After it is registered to its parent process further processes, in this context called client processes, are going to be spawned. The target is to obtain the requested number of processes within the parallel task. This is done by calling the PSE_spawnTasks(3) function. At this point it has to be remarked that usually information has to be passed from the master process to its clients. This is due to enable the clients to connect back to the master in order to establish the connections used for communication. Thus the node and port number of the master process' communication interface has to be passed to the PSE_spawnTasks(3) function as well.

How to get an interface to the low level communication protocols provided by ParaStation MPI and to fetch information about this interface will be discussed within the next section.

Client processes

The client processes spawned by the master process have to register to their parent process, too. Thus they call PSE_registerToParent(3) as one of the first actions undertaken after the rank is determined.

For the further operation of the client processes it is necessary to get the information passed by the master process to them. This can be reached by using PSE_getMasterNode(3) and PSE_getMasterPort(3) respectively.

All further actions attempted by the master process on the one side and the client processes on the other side within the startup phase are concerning the establishment of the connections in order to do communication. These will be discussed within the next section.

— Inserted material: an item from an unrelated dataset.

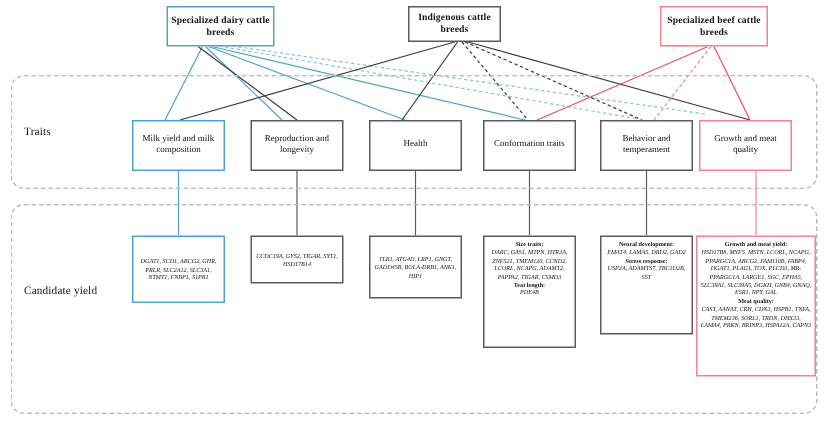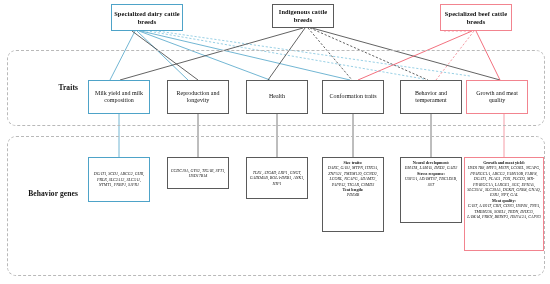"Traits" .section-label { font-weight: bold -> normal; text-align: right -> left }
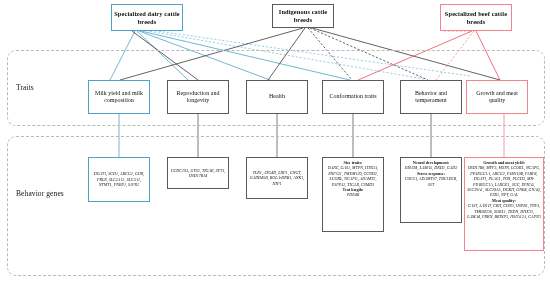"Behavior genes" div.section-label { text: Behavior genes -> Candidate yield }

After the startup phase all processes of the parallel task will reach a mode of normal operation, which usually will cover the actual application code. Within the application two kinds of exit mechanisms might wanted to be used. On the one hand an error detected within one process should result in the end of the whole parallel task. This can be reached by using the PSE_abort(3) function. On the other hand one of the processes might have finished all its tasks and want to exit without disturbing the other processes within the parallel task. In order to do so, PSE_finalize(3) has to be called. Afterwards the process might exit without shutting down all other processes.